Currently I am running identical calculations on device 0 and device 1 of the 295 GTX

and comparing the results they give.

I think the problem may lie in the code at the end of the outer loop which adds

the values of “fitness” produced by different threads together and returns the sum

to the host Linux PC. This is because if each thread writes its own partial sum to

global memory and they are added together on the host the problem is never seen.

Similarly if all the calculations are done by one thread (so there is no reduction phase)

again the problem is never seen.

I had been using Harris’ log(n) reduction code but the following code is simplier

(if less efficient?) and shows the problem just as my copy of Harris’ code did.

With a block size of one or 32 no errors are seen.

With a block size of 4 or 256 every so often Device 1 returns an answer 1 bigger

or 1 smaller than the answer returned by Device 0.

(offs = 14; was added to see if I could provoke the error into being more frequent.

No difference is seen)

[codebox]extern shared unsigned int shared_array;

static global void evalpopKernel(

int *d_Output,

unsigned char* Pop, 

const int prog0, 

unsigned int N,

int gen, int ntrain, const unsigned int npar2,

const int order, const int LEN) 


const int npar = 1<<npar2; //number of parallel fitness cases

const int ntrainhalf = ntrain>>1;

const unsigned int first_pid = (MUL(blockDim.x, blockIdx.x) + threadIdx.x)>>npar2;

const unsigned int threadN   =  MUL(blockDim.x, gridDim.x) >> npar2;

for(unsigned int prog = first_pid; prog < N; prog += threadN){

  int fitness = 0;

  for(unsigned int index = threadIdx.x & (npar-1); index < ntrain; index+=npar){

...lots of access to shared memory...

fitness += stuff...

  }//endfor testcases

  __syncthreads(); //wait until everyone has finished with shared memory

  int* shared = (int*) shared_array;

  const int offs = 14;

  shared[offs+threadIdx.x] = fitness;


  if(threadIdx.x==0) { //assume only one prog per block

int all = 0;

for(int i = 0; i<npar ;i++) all += shared[offs+i];

d_Output[prog] = all;


  __syncthreads(); //dont let other threads use shared memory until all ready



evalpopKernel<<<grid_size, block_size, block_size15sizeof(unsigned int)>>>(d_Output, Pop, 0, 262144, gen, 256, npar2, 37, 1024);


npar2 is set to log2(block_size), eg for block_size=32 npar2 will be 5.

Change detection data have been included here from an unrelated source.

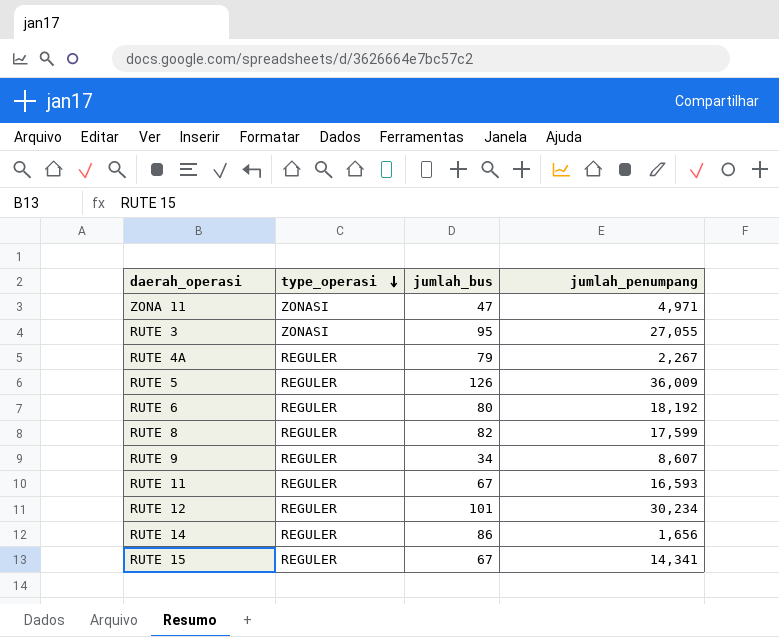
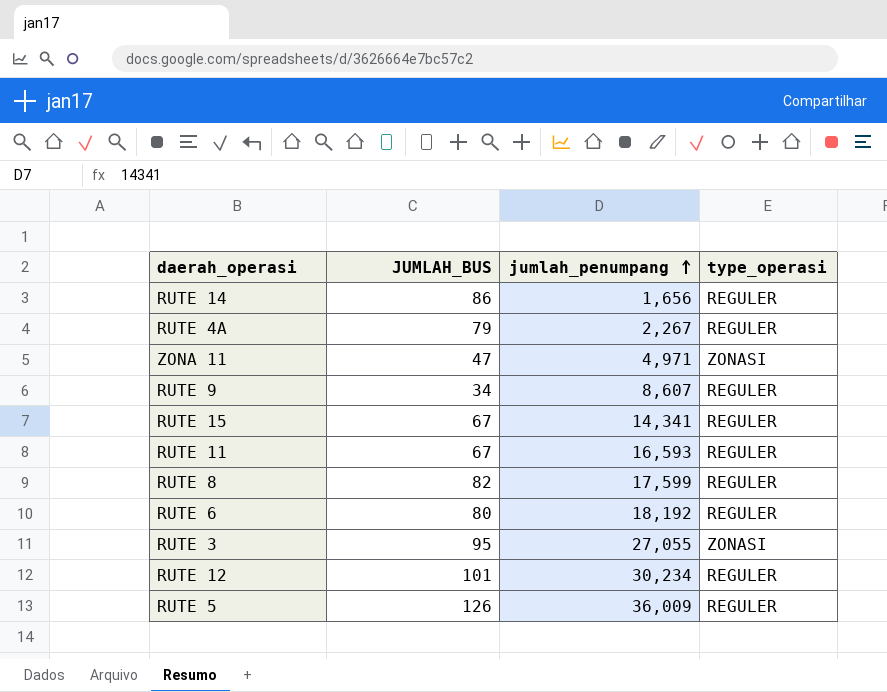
row order: type_operasi descending -> jumlah_penumpang ascending
column name: jumlah_bus -> JUMLAH_BUS
column type_operasi | position: 2 -> 4

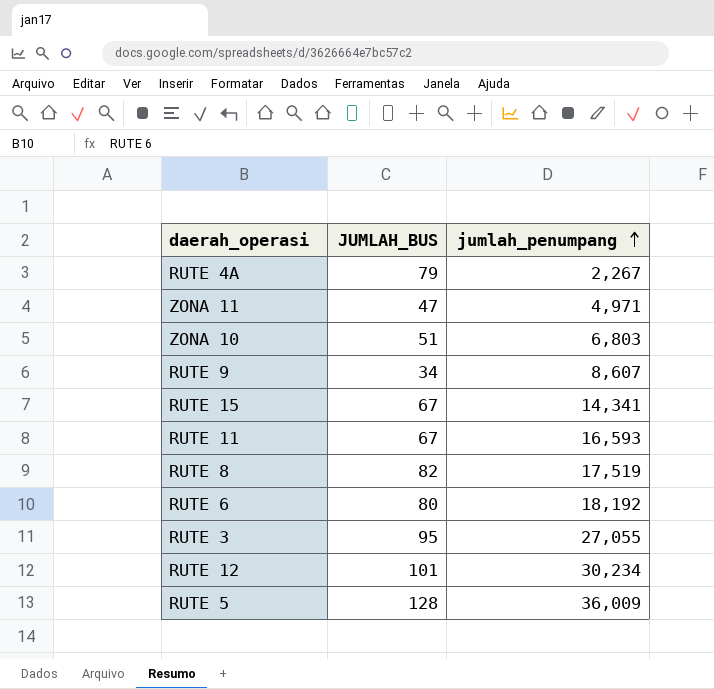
column type_operasi | position: 4 -> none
row RUTE 14: 86 | 1,656 | REGULER -> none
row ZONA 10: none -> 51 | 6,803
RUTE 8 | jumlah_penumpang: 17,599 -> 17,519
RUTE 5 | JUMLAH_BUS: 126 -> 128

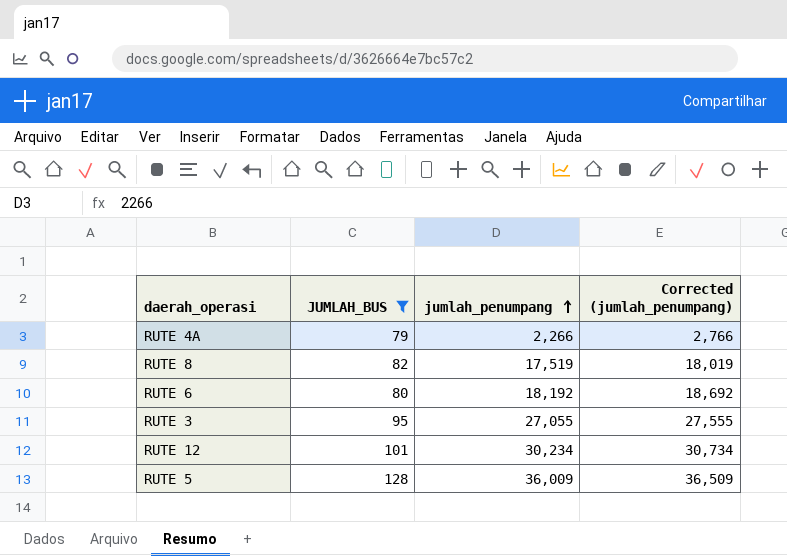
filter: none -> JUMLAH_BUS >= 79
column Corrected (jumlah_penumpang) | formula: none -> [jumlah_penumpang] + 500
RUTE 4A | jumlah_penumpang: 2,267 -> 2,266

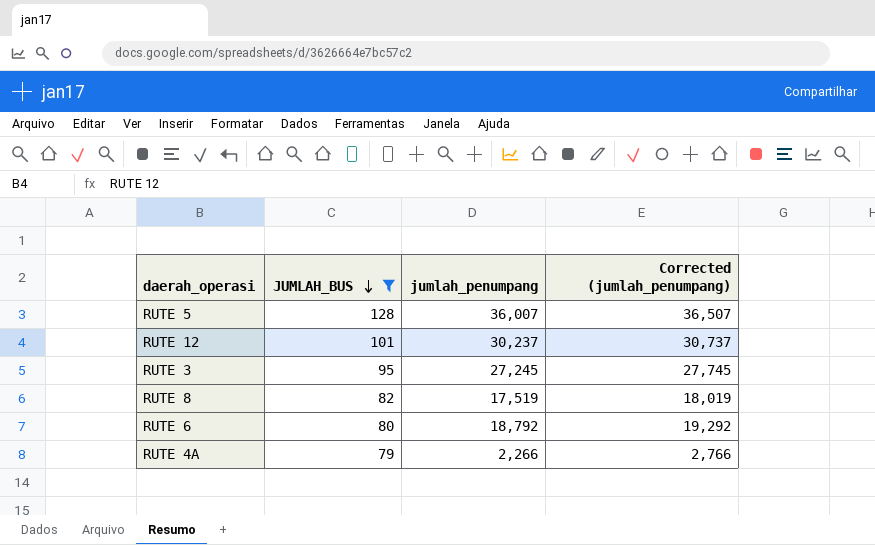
row order: jumlah_penumpang ascending -> JUMLAH_BUS descending
RUTE 5 | jumlah_penumpang: 36,009 -> 36,007
RUTE 5 | Corrected (jumlah_penumpang): 36,509 -> 36,507
RUTE 12 | jumlah_penumpang: 30,234 -> 30,237
RUTE 12 | Corrected (jumlah_penumpang): 30,734 -> 30,737
RUTE 3 | jumlah_penumpang: 27,055 -> 27,245
RUTE 3 | Corrected (jumlah_penumpang): 27,555 -> 27,745
RUTE 6 | jumlah_penumpang: 18,192 -> 18,792
RUTE 6 | Corrected (jumlah_penumpang): 18,692 -> 19,292

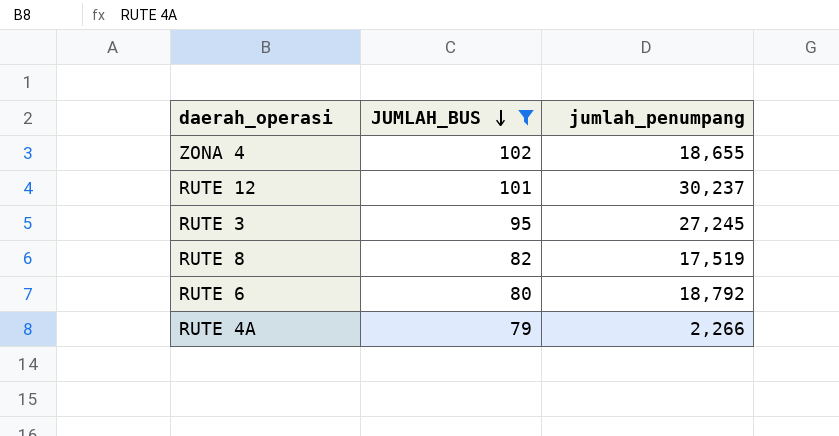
column Corrected (jumlah_penumpang) | formula: [jumlah_penumpang] + 500 -> none
row RUTE 5: 128 | 36,007 | 36,507 -> none
row ZONA 4: none -> 102 | 18,655

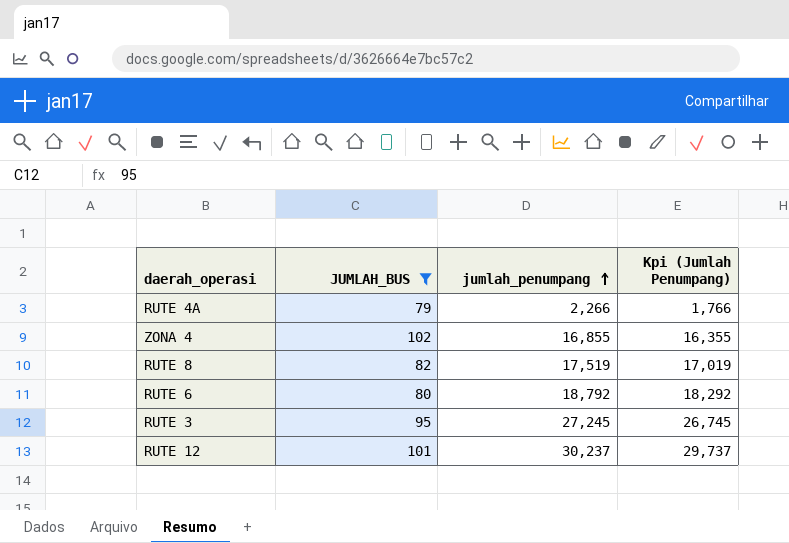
row order: JUMLAH_BUS descending -> jumlah_penumpang ascending
column Kpi (Jumlah Penumpang) | formula: none -> [jumlah_penumpang] - 500
ZONA 4 | jumlah_penumpang: 18,655 -> 16,855

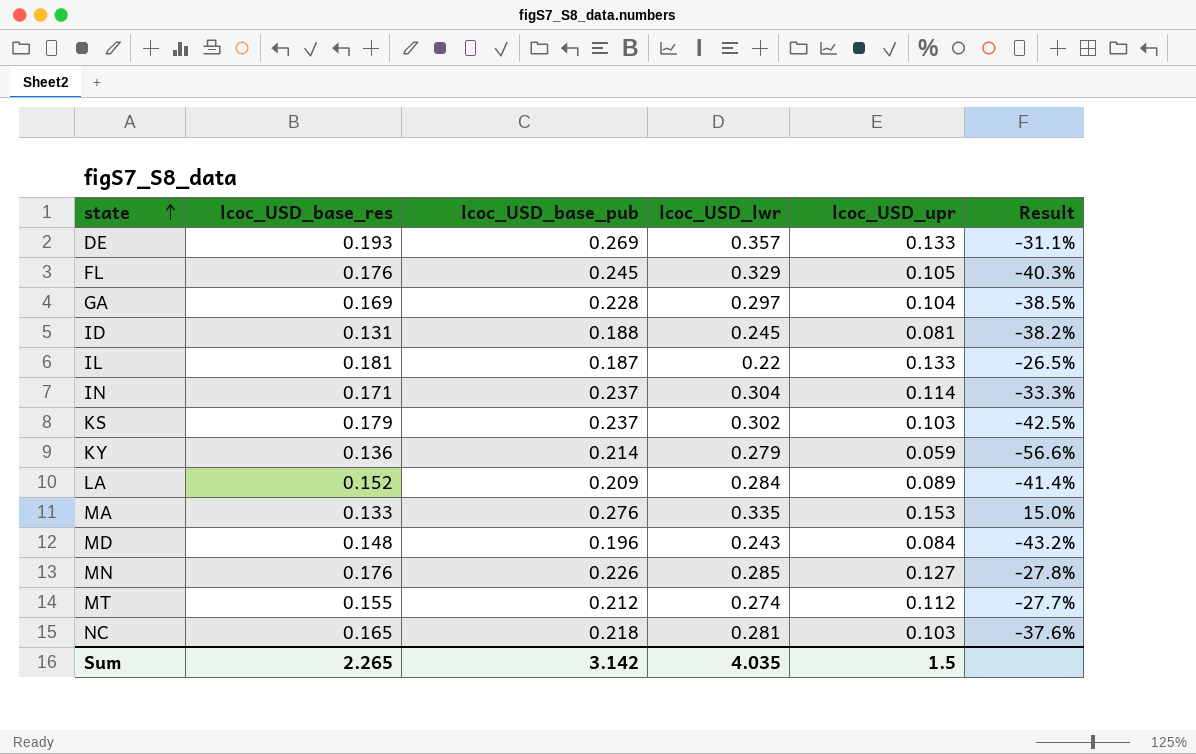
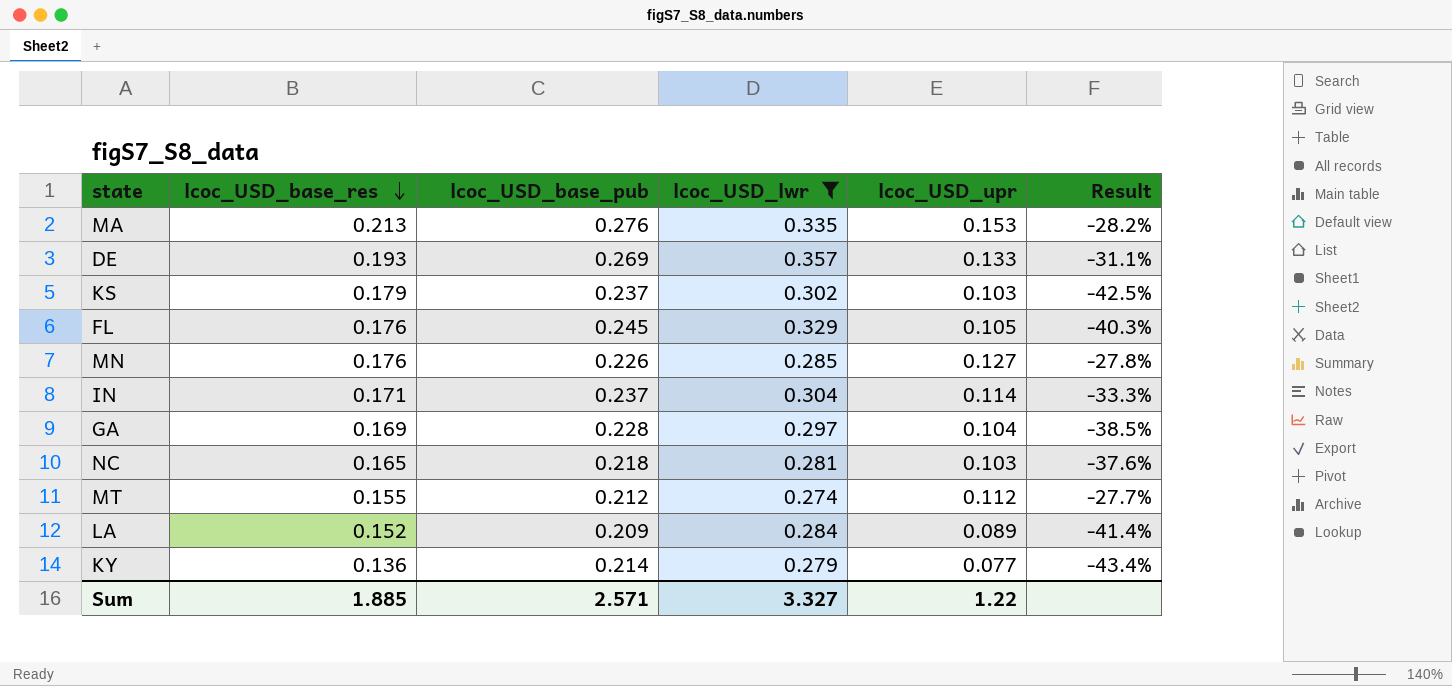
filter: none -> lcoc_USD_lwr >= 0.274
row order: state ascending -> lcoc_USD_base_res descending
MA | lcoc_USD_base_res: 0.133 -> 0.213
MA | Result: 15.0% -> -28.2%
KY | lcoc_USD_upr: 0.059 -> 0.077
KY | Result: -56.6% -> -43.4%
Sum | lcoc_USD_base_res: 2.265 -> 1.885
Sum | lcoc_USD_base_pub: 3.142 -> 2.571
Sum | lcoc_USD_lwr: 4.035 -> 3.327
Sum | lcoc_USD_upr: 1.5 -> 1.22

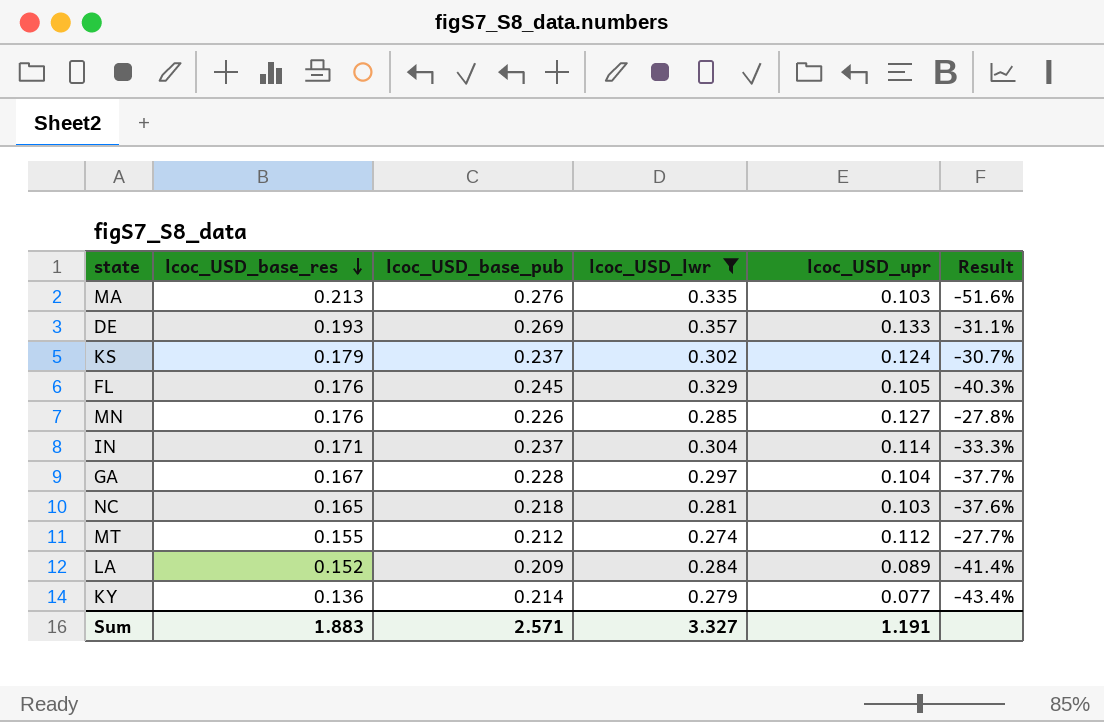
MA | lcoc_USD_upr: 0.153 -> 0.103
MA | Result: -28.2% -> -51.6%
KS | lcoc_USD_upr: 0.103 -> 0.124
KS | Result: -42.5% -> -30.7%
GA | lcoc_USD_base_res: 0.169 -> 0.167
GA | Result: -38.5% -> -37.7%
Sum | lcoc_USD_base_res: 1.885 -> 1.883
Sum | lcoc_USD_upr: 1.22 -> 1.191

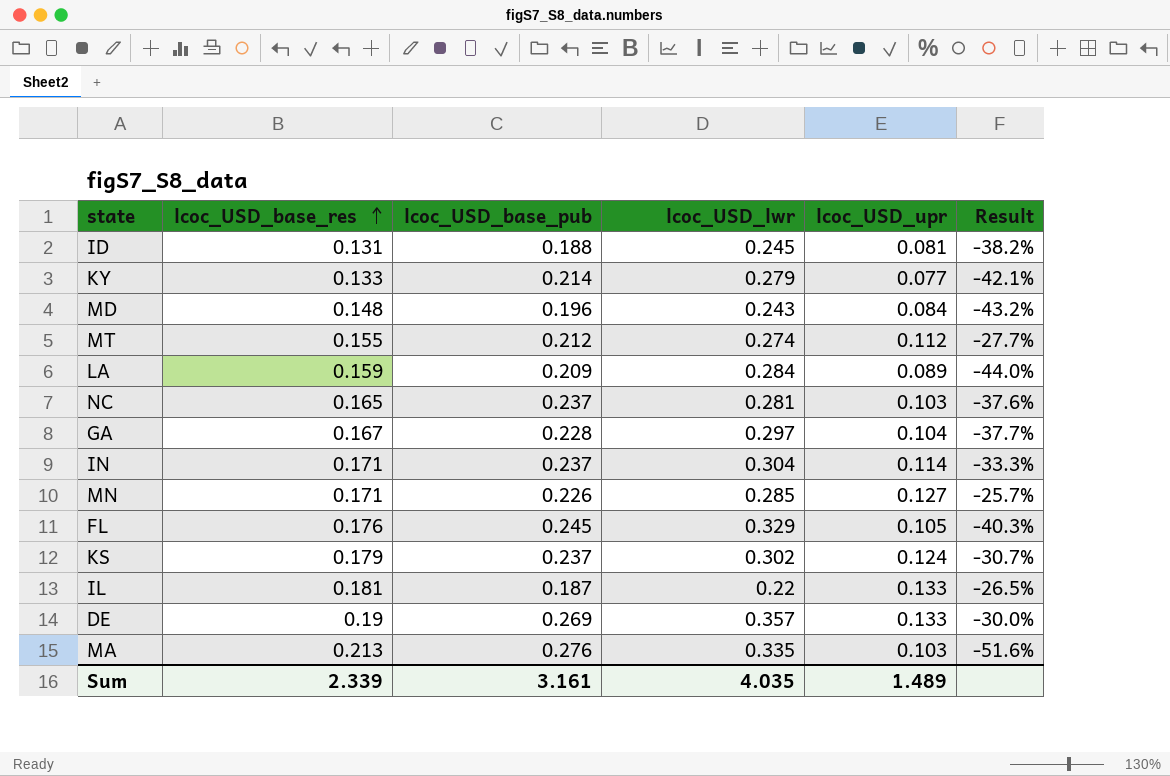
filter: lcoc_USD_lwr >= 0.274 -> none
row order: lcoc_USD_base_res descending -> lcoc_USD_base_res ascending
KY | lcoc_USD_base_res: 0.136 -> 0.133
KY | Result: -43.4% -> -42.1%
LA | lcoc_USD_base_res: 0.152 -> 0.159
LA | Result: -41.4% -> -44.0%
NC | lcoc_USD_base_pub: 0.218 -> 0.237
MN | lcoc_USD_base_res: 0.176 -> 0.171
MN | Result: -27.8% -> -25.7%
DE | lcoc_USD_base_res: 0.193 -> 0.19
DE | Result: -31.1% -> -30.0%
Sum | lcoc_USD_base_res: 1.883 -> 2.339
Sum | lcoc_USD_base_pub: 2.571 -> 3.161
Sum | lcoc_USD_lwr: 3.327 -> 4.035
Sum | lcoc_USD_upr: 1.191 -> 1.489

grid_size is set so that grid_size*block_size = 262144 (up to the max 65535)

With a block_size of 32, the kernel takes up to 57 seconds.

The max temps observed are 67C (device 0) and 70 C (device 1).


Has anybody seen any thing similar?

On GTX 295? Or other GPU?

Could this be a hardware failure?

Any suggestions for checking the card itself?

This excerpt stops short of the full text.